Table 5 Convergence and time for solving linear system
$$n=471281$$ $$nnz=13\times10^6$$ $$Te=571.29$$
nit time nit time
4 230 637.57 21 557.8
8 240 364.12 22 302.25
16 247 212.07 24 167.5
32 261 111.16 25 81.5
Table 6 Legend of Table 5
n matrix size
nnz number of non null entries inside matrix
nit number of iteration for convergence
time Time for convergence
Te Time for constructing finite element matrix
np number of processor

In this example, we fix the matrix size (in term of finite element, we fix the mesh) and increase the number of processors used to solve the linear system. We saw that, when the number of processors increases, the time for solving the linear equation decreases, even if the number of iteration increases. This proves that, using pARMS as solver of linear systems coming from discretization of partial differential equation in FreeFEM can decrease drastically the total time of simulation.

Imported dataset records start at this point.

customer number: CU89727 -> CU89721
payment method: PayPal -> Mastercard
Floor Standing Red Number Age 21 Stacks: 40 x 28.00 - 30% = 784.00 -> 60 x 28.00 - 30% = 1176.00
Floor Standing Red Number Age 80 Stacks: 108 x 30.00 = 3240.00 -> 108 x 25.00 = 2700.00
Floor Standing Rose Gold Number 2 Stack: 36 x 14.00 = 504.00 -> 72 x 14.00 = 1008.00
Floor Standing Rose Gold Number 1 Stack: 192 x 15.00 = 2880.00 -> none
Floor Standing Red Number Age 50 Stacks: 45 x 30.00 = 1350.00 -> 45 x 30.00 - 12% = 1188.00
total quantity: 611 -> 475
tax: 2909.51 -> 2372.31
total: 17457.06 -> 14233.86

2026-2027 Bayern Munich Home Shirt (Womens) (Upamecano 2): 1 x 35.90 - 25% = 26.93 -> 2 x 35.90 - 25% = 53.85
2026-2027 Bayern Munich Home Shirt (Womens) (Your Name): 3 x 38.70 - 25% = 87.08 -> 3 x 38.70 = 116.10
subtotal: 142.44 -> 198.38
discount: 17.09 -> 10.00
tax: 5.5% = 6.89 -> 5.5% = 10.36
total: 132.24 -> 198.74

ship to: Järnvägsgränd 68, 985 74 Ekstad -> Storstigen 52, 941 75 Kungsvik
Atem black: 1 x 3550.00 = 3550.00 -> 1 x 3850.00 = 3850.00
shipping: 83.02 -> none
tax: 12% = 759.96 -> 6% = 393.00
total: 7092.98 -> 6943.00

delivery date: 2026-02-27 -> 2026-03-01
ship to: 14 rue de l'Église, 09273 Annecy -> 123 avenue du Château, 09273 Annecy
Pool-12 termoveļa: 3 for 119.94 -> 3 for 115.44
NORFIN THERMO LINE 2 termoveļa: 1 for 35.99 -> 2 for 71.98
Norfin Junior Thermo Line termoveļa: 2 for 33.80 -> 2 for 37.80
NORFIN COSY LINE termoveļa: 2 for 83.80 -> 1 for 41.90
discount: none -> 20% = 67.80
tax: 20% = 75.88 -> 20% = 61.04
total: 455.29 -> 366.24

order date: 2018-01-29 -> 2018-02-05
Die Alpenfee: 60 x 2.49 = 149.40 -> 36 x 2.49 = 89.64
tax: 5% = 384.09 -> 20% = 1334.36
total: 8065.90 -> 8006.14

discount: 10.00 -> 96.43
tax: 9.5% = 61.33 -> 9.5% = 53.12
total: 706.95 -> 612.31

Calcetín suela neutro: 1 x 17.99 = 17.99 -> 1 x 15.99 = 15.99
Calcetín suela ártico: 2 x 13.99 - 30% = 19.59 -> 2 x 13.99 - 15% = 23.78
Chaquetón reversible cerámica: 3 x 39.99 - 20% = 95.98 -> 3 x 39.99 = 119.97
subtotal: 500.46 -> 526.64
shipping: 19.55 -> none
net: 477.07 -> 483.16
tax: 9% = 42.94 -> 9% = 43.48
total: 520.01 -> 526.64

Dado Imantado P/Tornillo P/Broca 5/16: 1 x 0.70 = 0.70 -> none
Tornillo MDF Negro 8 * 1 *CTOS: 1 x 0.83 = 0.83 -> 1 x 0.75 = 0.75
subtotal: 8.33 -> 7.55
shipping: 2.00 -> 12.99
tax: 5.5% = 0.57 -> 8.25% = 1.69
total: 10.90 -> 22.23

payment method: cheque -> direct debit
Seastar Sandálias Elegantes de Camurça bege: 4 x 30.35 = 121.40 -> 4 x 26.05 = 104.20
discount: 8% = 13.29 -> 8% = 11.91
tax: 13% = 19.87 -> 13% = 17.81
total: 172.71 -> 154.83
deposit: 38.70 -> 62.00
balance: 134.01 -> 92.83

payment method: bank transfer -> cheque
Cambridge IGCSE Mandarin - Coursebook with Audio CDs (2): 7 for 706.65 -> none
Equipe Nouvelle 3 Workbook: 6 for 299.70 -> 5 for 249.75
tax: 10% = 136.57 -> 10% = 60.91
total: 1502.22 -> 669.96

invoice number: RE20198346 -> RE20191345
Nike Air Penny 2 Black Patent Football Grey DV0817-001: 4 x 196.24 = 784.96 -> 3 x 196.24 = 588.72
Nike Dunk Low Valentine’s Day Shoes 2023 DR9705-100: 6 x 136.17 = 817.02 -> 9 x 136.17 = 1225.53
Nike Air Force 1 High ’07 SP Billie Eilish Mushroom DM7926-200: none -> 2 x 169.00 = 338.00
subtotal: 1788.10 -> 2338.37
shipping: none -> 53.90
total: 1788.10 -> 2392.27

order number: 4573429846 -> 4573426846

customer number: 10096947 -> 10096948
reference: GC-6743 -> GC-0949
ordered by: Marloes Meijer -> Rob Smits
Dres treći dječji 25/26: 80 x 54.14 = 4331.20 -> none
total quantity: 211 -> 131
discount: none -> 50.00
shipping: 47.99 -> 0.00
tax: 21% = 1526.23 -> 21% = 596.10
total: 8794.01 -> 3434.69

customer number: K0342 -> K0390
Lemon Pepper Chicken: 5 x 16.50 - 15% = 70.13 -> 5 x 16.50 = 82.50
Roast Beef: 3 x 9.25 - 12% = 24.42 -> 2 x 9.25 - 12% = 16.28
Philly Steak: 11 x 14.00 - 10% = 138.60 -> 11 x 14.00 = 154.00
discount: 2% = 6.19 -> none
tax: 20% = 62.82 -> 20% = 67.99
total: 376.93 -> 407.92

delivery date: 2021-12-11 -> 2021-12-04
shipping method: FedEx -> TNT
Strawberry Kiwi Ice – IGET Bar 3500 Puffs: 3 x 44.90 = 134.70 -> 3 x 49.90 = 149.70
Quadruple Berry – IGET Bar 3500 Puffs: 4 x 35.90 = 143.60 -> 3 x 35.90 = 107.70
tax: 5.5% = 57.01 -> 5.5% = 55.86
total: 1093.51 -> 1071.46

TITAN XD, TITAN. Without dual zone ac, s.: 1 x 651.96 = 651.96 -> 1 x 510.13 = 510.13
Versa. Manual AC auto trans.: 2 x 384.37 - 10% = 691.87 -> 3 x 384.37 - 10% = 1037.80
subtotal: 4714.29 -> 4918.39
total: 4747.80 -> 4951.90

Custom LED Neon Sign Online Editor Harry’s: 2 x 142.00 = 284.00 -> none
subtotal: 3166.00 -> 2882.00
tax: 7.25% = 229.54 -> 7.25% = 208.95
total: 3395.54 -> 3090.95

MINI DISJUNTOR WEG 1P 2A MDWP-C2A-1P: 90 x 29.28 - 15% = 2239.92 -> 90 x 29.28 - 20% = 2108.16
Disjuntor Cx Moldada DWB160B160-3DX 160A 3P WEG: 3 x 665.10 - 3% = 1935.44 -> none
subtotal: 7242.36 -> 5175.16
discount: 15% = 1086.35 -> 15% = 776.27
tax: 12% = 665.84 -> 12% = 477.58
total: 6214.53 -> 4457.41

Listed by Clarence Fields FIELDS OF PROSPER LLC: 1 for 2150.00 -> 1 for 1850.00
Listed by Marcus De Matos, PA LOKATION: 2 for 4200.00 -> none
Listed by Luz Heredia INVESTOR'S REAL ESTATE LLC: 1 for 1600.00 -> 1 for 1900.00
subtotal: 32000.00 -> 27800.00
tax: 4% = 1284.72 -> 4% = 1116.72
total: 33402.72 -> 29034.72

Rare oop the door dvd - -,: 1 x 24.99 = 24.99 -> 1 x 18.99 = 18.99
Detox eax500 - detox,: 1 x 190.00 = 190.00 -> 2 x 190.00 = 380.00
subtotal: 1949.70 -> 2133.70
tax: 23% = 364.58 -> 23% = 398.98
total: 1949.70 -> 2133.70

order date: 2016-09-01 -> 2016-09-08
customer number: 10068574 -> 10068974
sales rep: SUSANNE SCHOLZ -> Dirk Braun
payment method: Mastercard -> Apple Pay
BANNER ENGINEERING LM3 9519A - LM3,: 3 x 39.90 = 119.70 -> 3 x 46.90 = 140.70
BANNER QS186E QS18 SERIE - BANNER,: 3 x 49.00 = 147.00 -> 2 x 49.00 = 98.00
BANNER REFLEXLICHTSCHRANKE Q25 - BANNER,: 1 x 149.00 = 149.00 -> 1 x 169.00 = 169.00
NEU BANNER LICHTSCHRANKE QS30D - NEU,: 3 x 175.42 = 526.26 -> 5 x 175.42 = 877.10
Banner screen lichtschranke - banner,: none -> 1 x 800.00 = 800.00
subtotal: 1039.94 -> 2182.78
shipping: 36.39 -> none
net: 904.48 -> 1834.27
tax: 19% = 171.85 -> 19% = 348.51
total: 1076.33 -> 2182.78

Table 7 Meaning of lparams corresponding variables
Entries of iparm Significations of each entries
iparm[0]

Krylov subspace methods

Different values for this parameters are specify on Table 9

iparm[1]

Preconditionner

Different preconditionners for this parameters are specify on Table 10

iparm[2] Krylov subspace dimension in outer iteration: default value 30
iparm[3] Maximum of iterations in outer iteration: default value 1000
iparm[4] Number of level in arms when used
iparm[5] Krylov subspace dimension in inner iteration: default value 3
iparm[6] Maximum of iterations in inner iteration: default value 3
iparm[7]

Symmetric(=1 for symmetric) or unsymmetric matrix:

default value 0(unsymmetric matrix)

iparm[8] Overlap size between different subdomain: default value 0(no overlap)
iparm[9] Scale the input matrix or not: Default value 1 (Matrix should be scaled)
iparm[10] Block size in arms when used: default value 20
iparm[11] lfil0 (ilut, iluk, and arms) : default value 20
iparm[12] lfil for Schur complement const : default value 20
iparm[13] lfil for Schur complement const : default value 20
iparm[14] Multicoloring or not in ILU when used : default value 1
iparm[15] Inner iteration : default value 0
iparm[16]

Print message when solving: default 0 (no message print)

• 0: no message is print,
• 1: Convergence informations like number of iteration and residual,
• 2: Timing for a different step like preconditioner,
• 3 : Print all informations
Table 8 Significations of dparams corresponding variables
Entries of dparm Significations of each entries
dparm[0] precision for outer iteration : default value 1e-08
dparm[1] precision for inner iteration: default value 1e-2
dparm[2] tolerance used for diagonal domain: : default value 0.1
dparm[3] drop tolerance droptol0 (ilut, iluk, and arms) : default value 1e-2
dparm[4] droptol for Schur complement const: default value 1e-2
dparm[5] droptol for Schur complement const: default value 1e-2
Table 9 Krylov Solvers in pARMS
Values of iparm[0] Krylov subspace methods
0 FGMRES (Flexible GMRES)
1 DGMRES (Deflated GMRES)
2 BICGSTAB
Table 10 Preconditionners in pARMS
Values of iparm[1] Preconditionners type
0 additive Schwartz preconditioner with ilu0 as local preconditioner
1 additive Schwartz preconditioner with iluk as local preconditioner
2 additive Schwartz preconditioner with ilut as local preconditioner
3 additive Schwartz preconditioner with arms as local preconditioner
4 Left Schur complement preconditioner with ilu0 as local preconditioner
5 Left Schur complement preconditioner with ilut as local preconditioner
6 Left Schur complement preconditioner with iluk as local preconditioner
7 Left Schur complement preconditioner with arms as local preconditioner
8 Right Schur complement preconditioner with ilu0 as local preconditioner
9 Right Schur complement preconditioner with ilut as local preconditioner
10 Right Schur complement preconditioner with iluk as local preconditioner
11 Right Schur complement preconditioner with arms as local preconditioner
12 sch_gilu0, Schur complement preconditioner with global ilu0
13 SchurSymmetric GS preconditioner

#### Interfacing with HIPS

HIPS (Hierarchical Iterative Parallel Solver) is a scientific library that provides an efficient parallel iterative solver for very large sparse linear systems. HIPS is available as free software under the CeCILL-C licence.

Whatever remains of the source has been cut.